When the lights go out… how ready is your workforce?

Hospital workers moving a patient in a dark corridor
2 MINS

By Skills for Health | 18 November 2025

In 2024/25, NHS England recorded 217 declared incidents, a sharp increase from 131 the year before. These incidents ranged from cyberattacks and IT outages to supply shortages, industrial action, and even a fire in the imaging department at Bristol Royal Infirmary after a power outage.

Despite the statutory obligation under EPRR (emergency preparedness, resilience, and response), underpinned by the Civil Contingencies Act 2004 and the Health and Care Act 2022, these incidents highlight persistent vulnerabilities in emergency preparedness. For example:

  • A cyberattack on a pathology lab delayed over 10,000 outpatient visits and 1,700 elective procedures.
  • A global IT outage disrupted systems including EMIS Web for primary care and Lorenzo patient records across trusts.
  • A supplier collapse affected the supply of handwash and sanitiser.

EPRR assurance 2024/25: What does the report reveal?

The annual report confirms EPRR remains an increasingly important NHS function, but highlights several ongoing challenges:

Resource constraints and operational pressures are limiting organisations’ capacity to run training and exercises.

Despite most boards claiming they have adequate resources, staffing gaps and difficulty releasing staff for training are widespread.

Cyber and IT incidents are being addressed, yet business continuity plans and recovery strategies are not always aligned.

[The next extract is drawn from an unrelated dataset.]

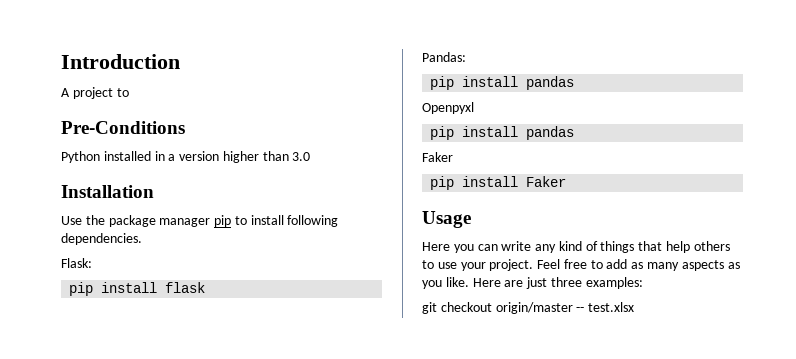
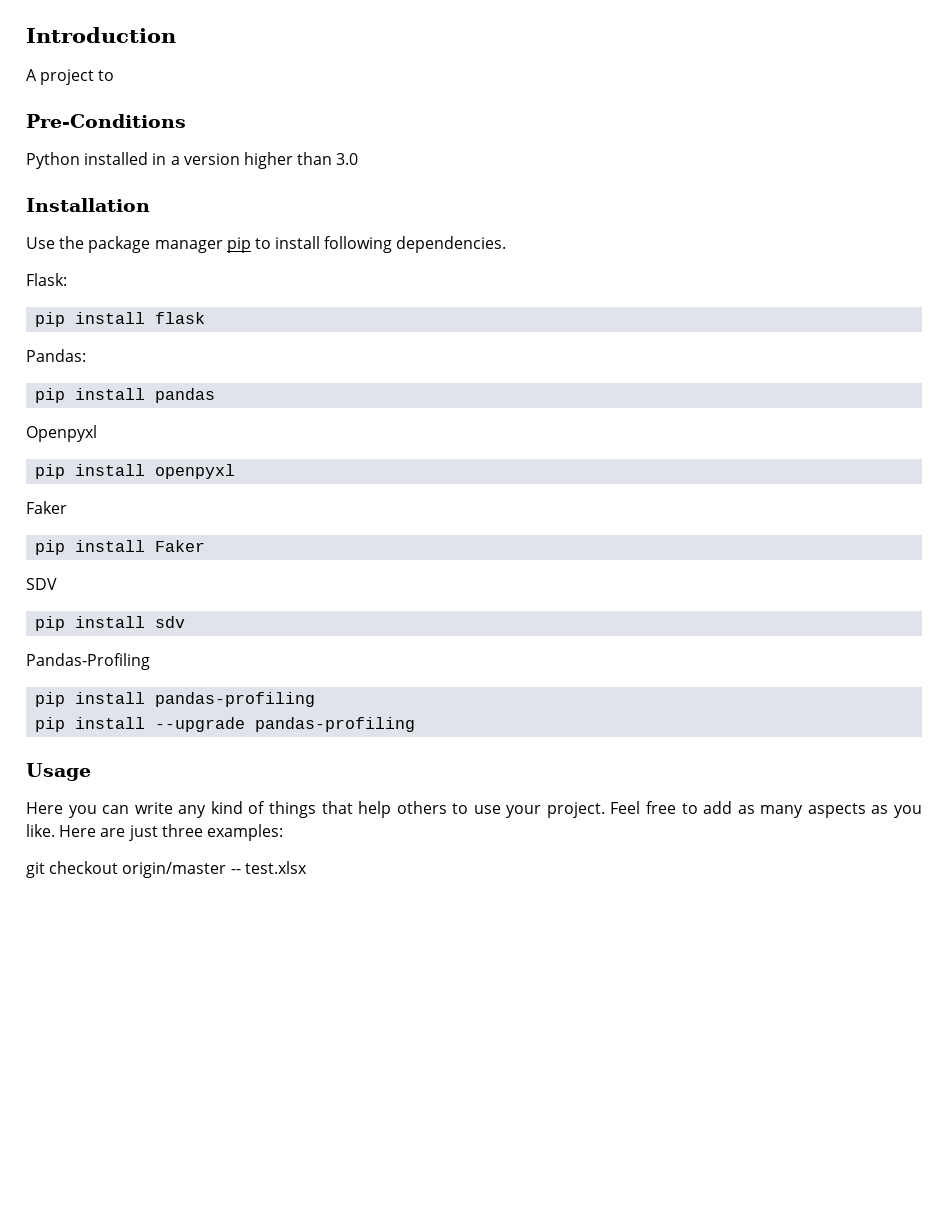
[526,126,575,140] pandas -> [155,464,236,479] openpyxl
(567, 181) none -> [26,578,57,590] [35,616,186,631] [26,653,150,670] [35,692,316,707] [35,717,416,732] // SDV // pip install sdv // Pandas-Profiling // pip install pandas-profiling // pip install --upgrade pandas-profiling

Why traditional compliance isn’t enough and how to fill the gap

It’s one thing to meet EPRR core standards in theory. It’s another to test how your workforce actually performs when cyber systems collapse or the power supply fails. The 2024/25 EPRR report shows that incidents are becoming more frequent and complex, often involving multiple services and systems at once. Emergency preparedness has always been a critical NHS priority, but as risks evolve, from climate-related events to cyberattacks and global supply chain disruptions, preparedness needs to evolve too.

Scenario-based assessments give organisations the chance to test, learn, and adapt before the next disruption hits, building resilience where it matters most: in their people, their processes, and their ability to keep services running under pressure.

That’s where our Scenario Informed Resilience Assessment can help:

  • It’s immersive and scenario-based, so you test your plans in a safe environment, supported by workforce and resilience experts.
  • It integrates workforce planning insights, helping you identify the skills and capacity required in disruption scenarios.
  • You get practical recommendations and a readiness rating tailored to your organisation’s context.

Ready to find out where your organisation stands? Speak to one of our experts.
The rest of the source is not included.